START Data for review

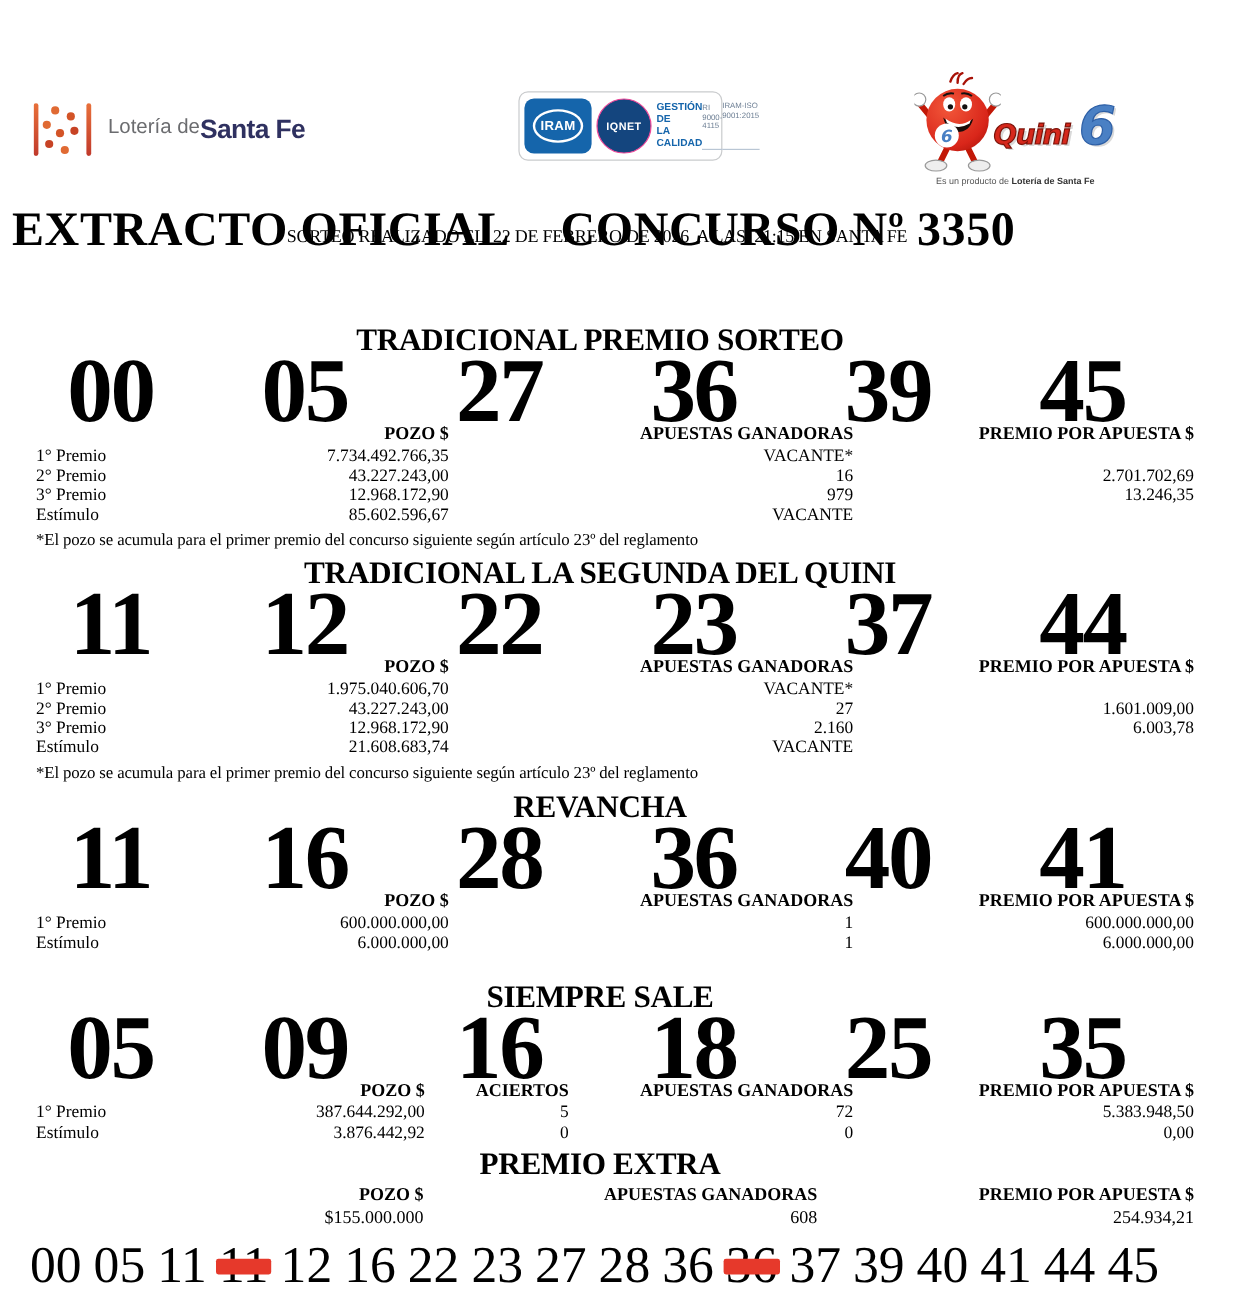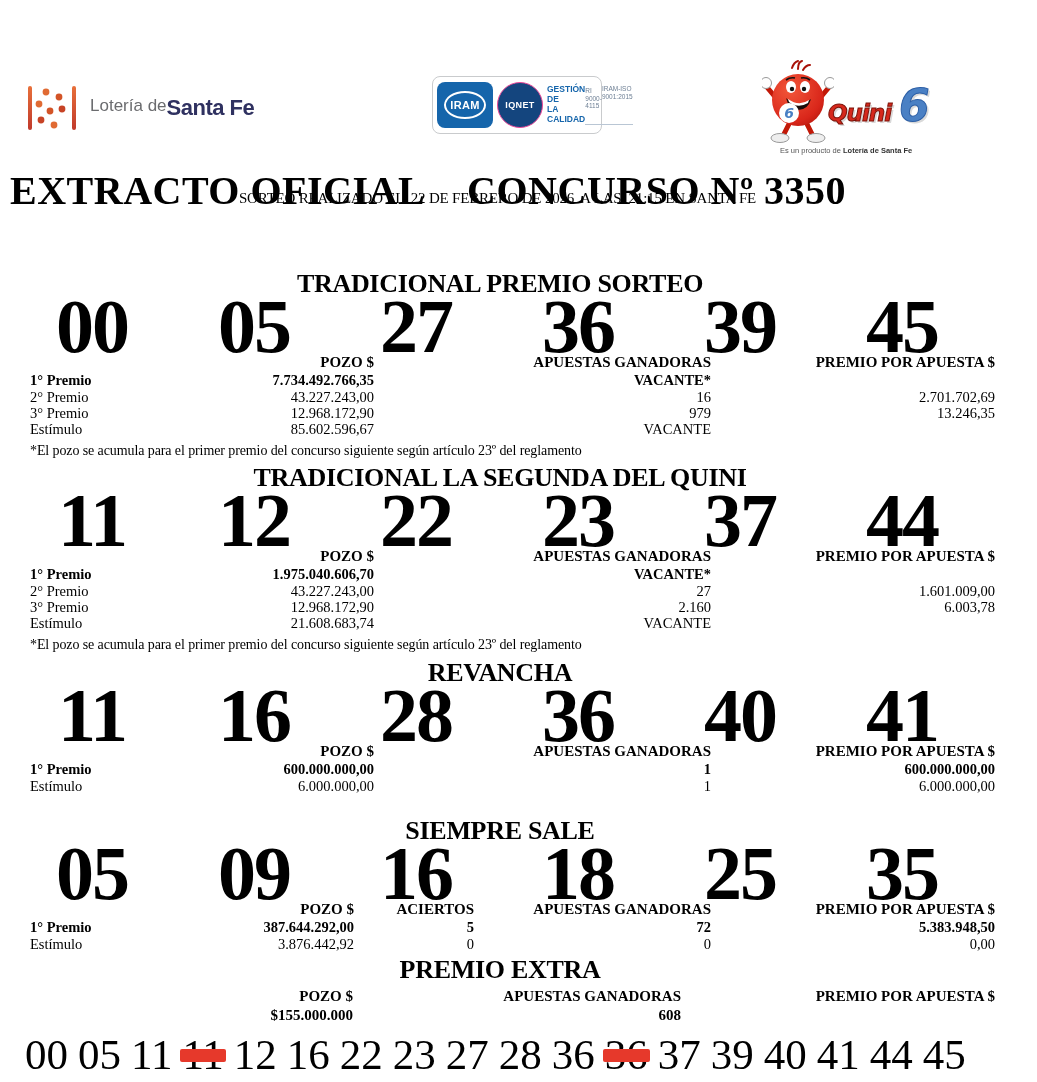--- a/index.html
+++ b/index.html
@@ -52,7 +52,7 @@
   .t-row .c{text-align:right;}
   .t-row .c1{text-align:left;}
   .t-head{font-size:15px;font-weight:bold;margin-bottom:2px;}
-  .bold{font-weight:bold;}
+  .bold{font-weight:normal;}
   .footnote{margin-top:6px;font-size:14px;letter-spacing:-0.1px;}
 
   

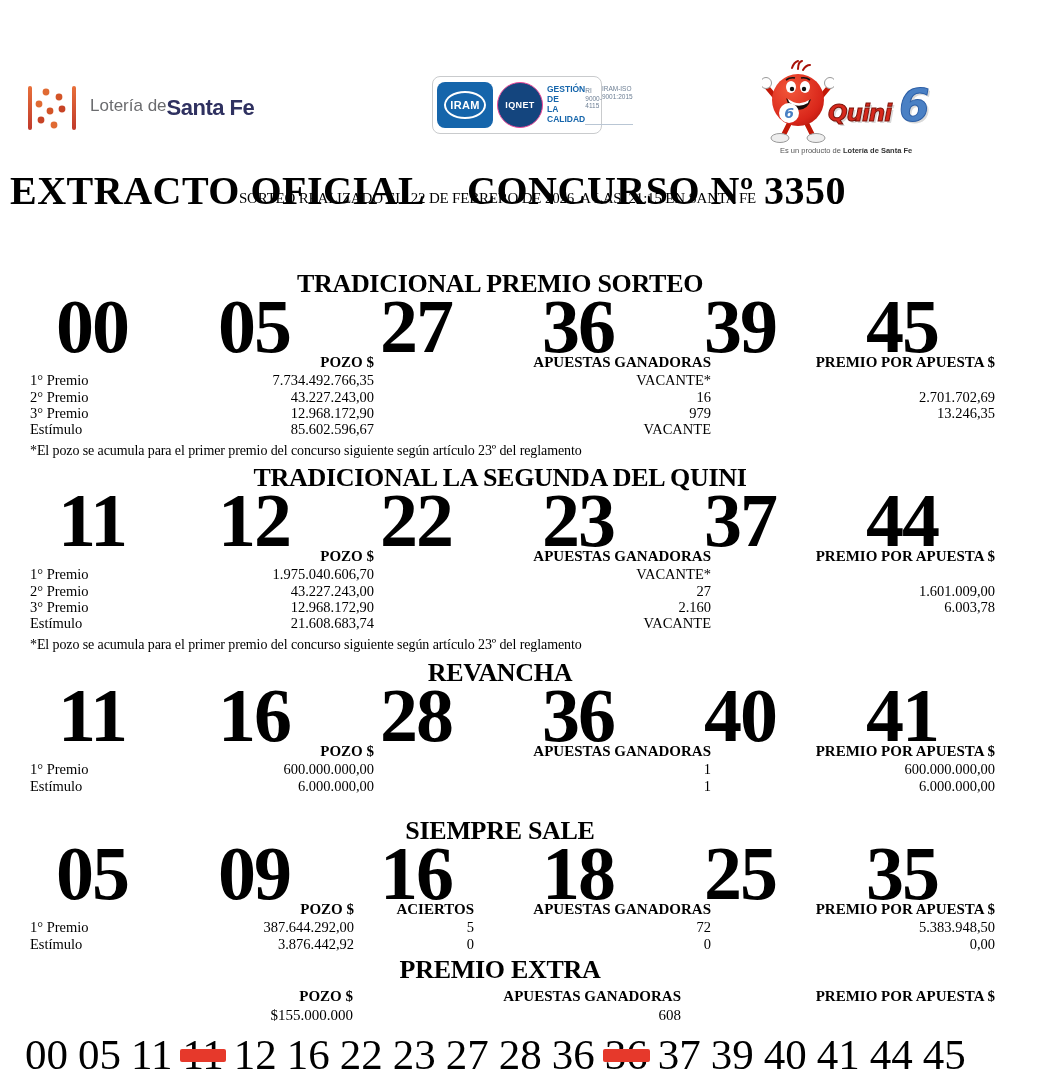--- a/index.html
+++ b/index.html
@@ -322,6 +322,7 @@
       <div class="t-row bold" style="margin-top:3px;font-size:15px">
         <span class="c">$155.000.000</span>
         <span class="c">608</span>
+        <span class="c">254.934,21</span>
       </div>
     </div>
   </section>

END Data for review
START Data for review

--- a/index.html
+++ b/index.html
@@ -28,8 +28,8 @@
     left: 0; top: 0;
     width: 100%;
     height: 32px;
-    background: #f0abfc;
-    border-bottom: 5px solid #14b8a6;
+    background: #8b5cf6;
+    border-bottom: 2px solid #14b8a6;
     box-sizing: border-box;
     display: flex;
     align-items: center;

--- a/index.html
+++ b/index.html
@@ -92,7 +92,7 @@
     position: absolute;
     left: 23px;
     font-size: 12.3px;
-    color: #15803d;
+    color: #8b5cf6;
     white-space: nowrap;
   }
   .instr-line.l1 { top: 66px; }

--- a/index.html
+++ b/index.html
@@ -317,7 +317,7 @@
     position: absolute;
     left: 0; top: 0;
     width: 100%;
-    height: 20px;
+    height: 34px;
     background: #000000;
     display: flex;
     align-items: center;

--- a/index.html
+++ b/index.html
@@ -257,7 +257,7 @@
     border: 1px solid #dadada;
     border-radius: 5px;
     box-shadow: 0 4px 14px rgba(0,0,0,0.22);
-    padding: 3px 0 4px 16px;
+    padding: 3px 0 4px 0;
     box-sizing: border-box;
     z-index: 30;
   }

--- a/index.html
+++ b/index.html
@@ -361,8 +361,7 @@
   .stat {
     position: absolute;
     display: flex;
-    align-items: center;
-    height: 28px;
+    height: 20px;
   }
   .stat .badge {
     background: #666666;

END Data for review

All lines in the listing above between the line with "0 4px 16px;" and the line with "background: #666666;", inclusive, should be set down exactly, and no line outside that range.

-    padding: 3px 0 4px 16px;
+    padding: 3px 0 4px 0;
     box-sizing: border-box;
     z-index: 30;
   }

--- a/index.html
+++ b/index.html
@@ -361,8 +361,7 @@
   .stat {
     position: absolute;
     display: flex;
-    align-items: center;
-    height: 28px;
+    height: 20px;
   }
   .stat .badge {
     background: #666666;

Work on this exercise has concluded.